Local Government Minister Alex Attwood hopes the projects could coincide with the next cash handout from the Executive’s departmental quarterly monitoring in January.
But after having three bids turned down in the last six months, the SDLP MLA denied being in a “stand and deliver” stance with the Finance Minister Sammy Wilson.
His proposals follow hot on the heels, however, of schemes which boosted Portstewart and Portrush in the run-up to the Irish Open.
In each resort around 20 specific deteriorating or derelict sites were identified and given a makeover, improving the appearance of the general area.
Mr Attwood’s party colleague John Dallat claimed: “Some people now describe Portrush as a northern version of Kinsale.”
Mr Attwood said: “I made a bid for moneys for Derry in June monitoring, but that was denied. I also made a bid for monies in September monitoring and in the recent economic package, but that was denied.
“However, I think that the argument is gathering pace around the Executive table that deploying a relatively small scale of monies to address decay and dereliction in towns and cities across the North has added value in this time of recession.
“That is why, at the moment, (I am) asking all councils to bring forward proposals.”

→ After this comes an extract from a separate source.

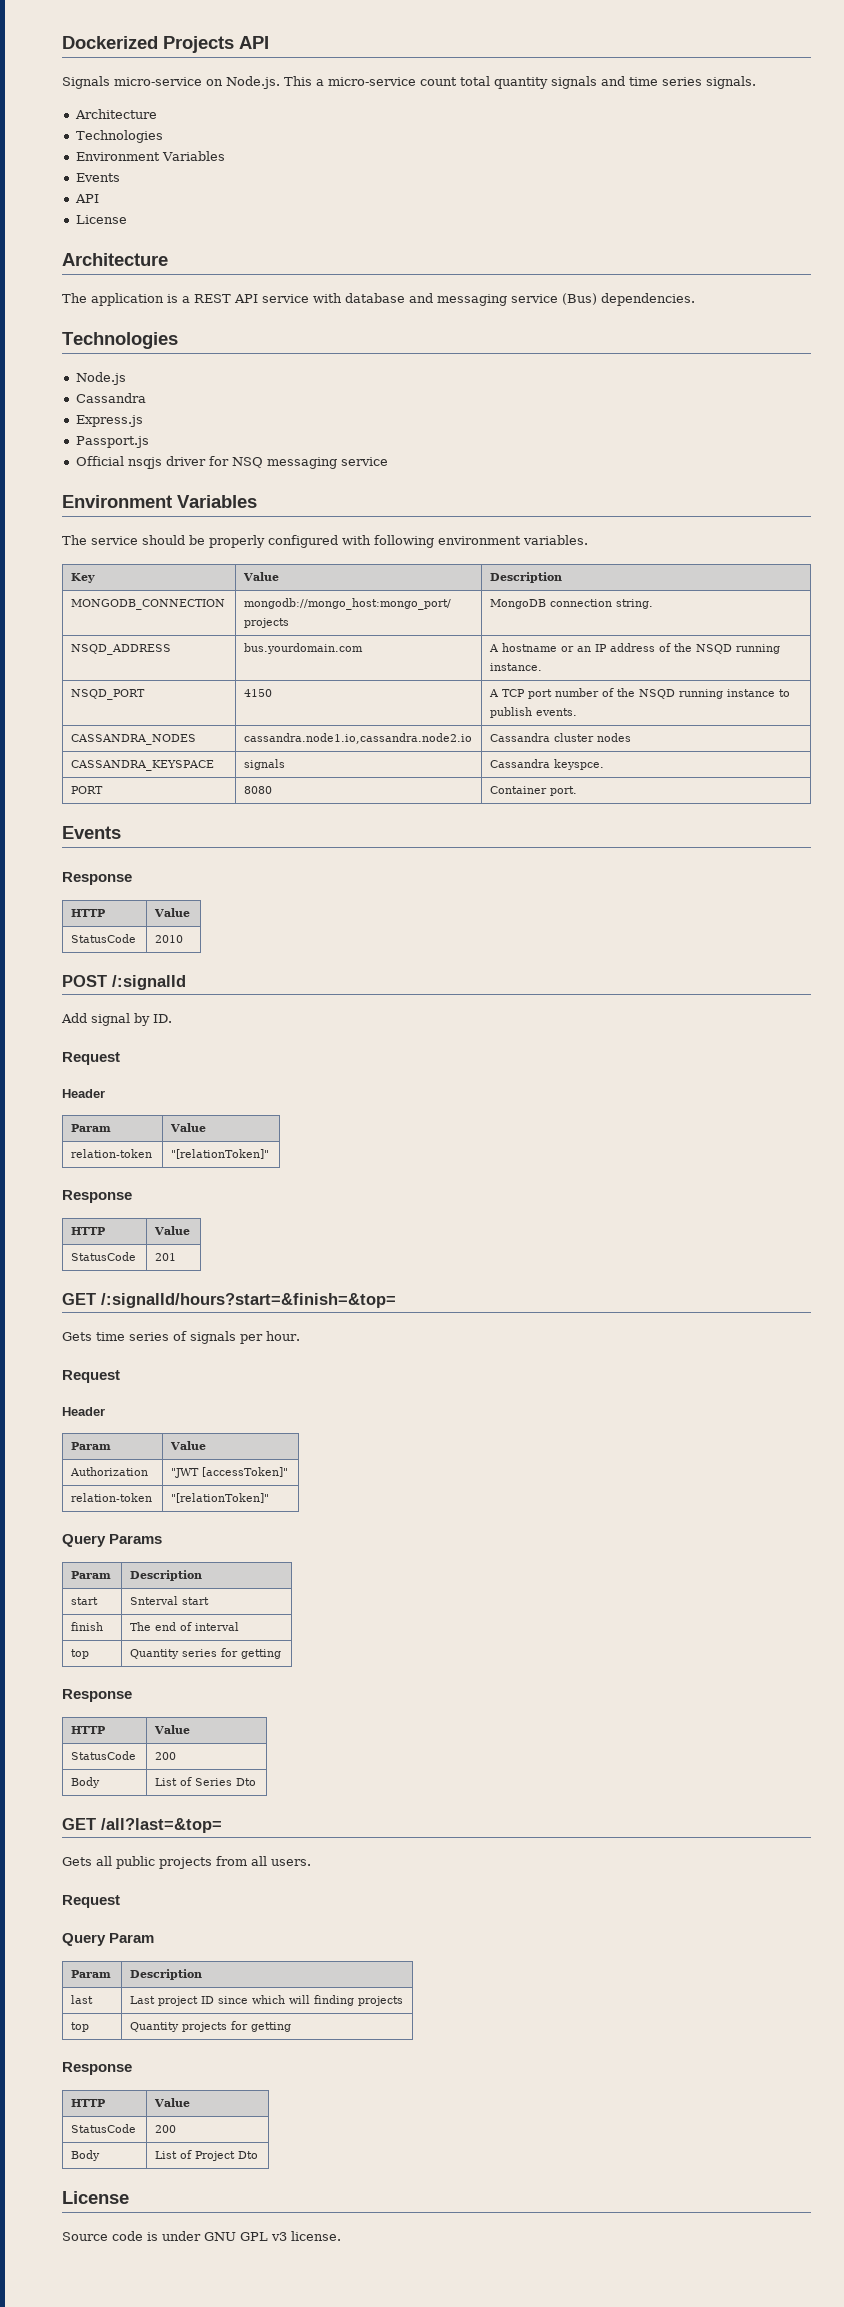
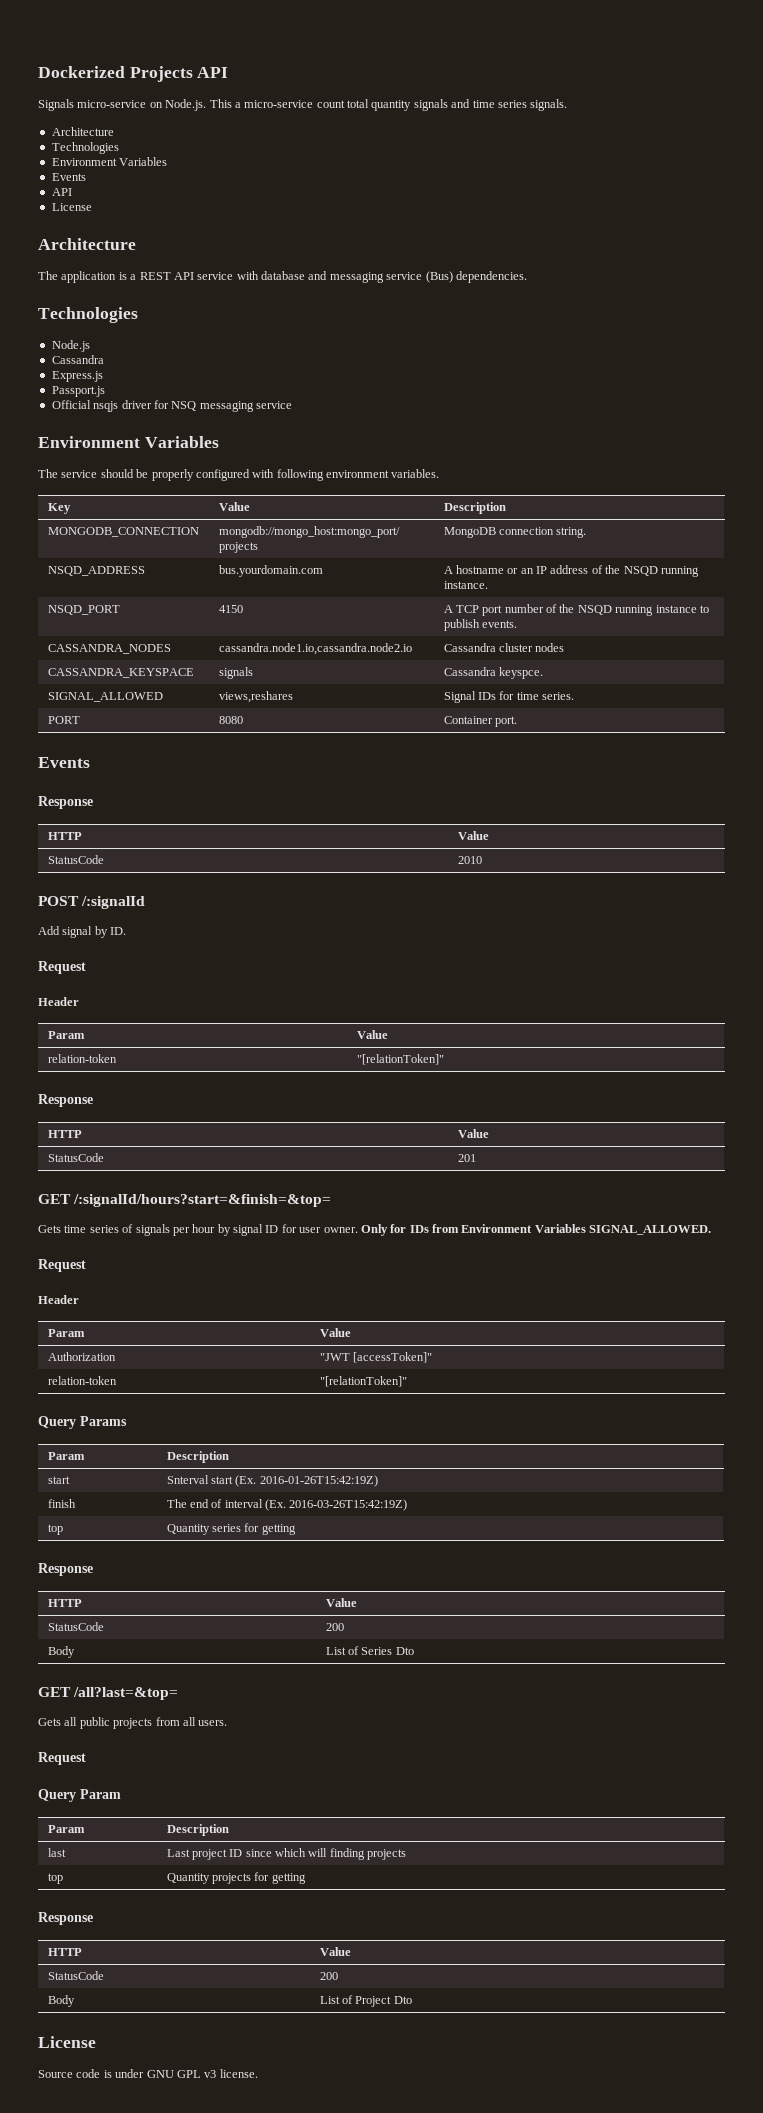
(605, 764) none -> [47,692,163,702] [218,691,293,703] [443,691,575,703] // SIGNAL_ALLOWED | views,reshares | Signal IDs for time series.
[266,1331,300,1341] hour. -> [192,1224,712,1236] hour by signal ID for user owner. Only for IDs from Environment Variables SIGNAL_ALLOWED.
(210, 1601) none -> [235,1475,378,1487] (Ex. 2016-01-26T15:42:19Z)
(240, 1626) none -> [265,1499,408,1511] (Ex. 2016-03-26T15:42:19Z)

The Environment Minister said if money was available between five and 15 councils which have brought forward costed proposals could be given the go-ahead.
“I am not saying this in a stand-and-deliver moment to the Minister of Finance and Personnel. Without breaking Executive confidence, although that has not stopped me before, he said at a recent Executive meeting that he thought that the Portrush and Portstewart model had worked very well,” Mr Attwood added.
The plans would not only tackle town centre decay and dereliction across Northern Ireland but improve trade, sustain some local businesses and “give confidence to people at a time of economic downturn”, he said.
Northern Ireland has more boarded-up shops in town and city centres than any other region of the United Kingdom. More than one in six stores are shut — significantly more than Scotland (11.1 %) or Wales (13.4 %) and well ahead of the next worst-performing region — the North of England and Yorkshire (13.1 %), according to research by the British Retail Consortium.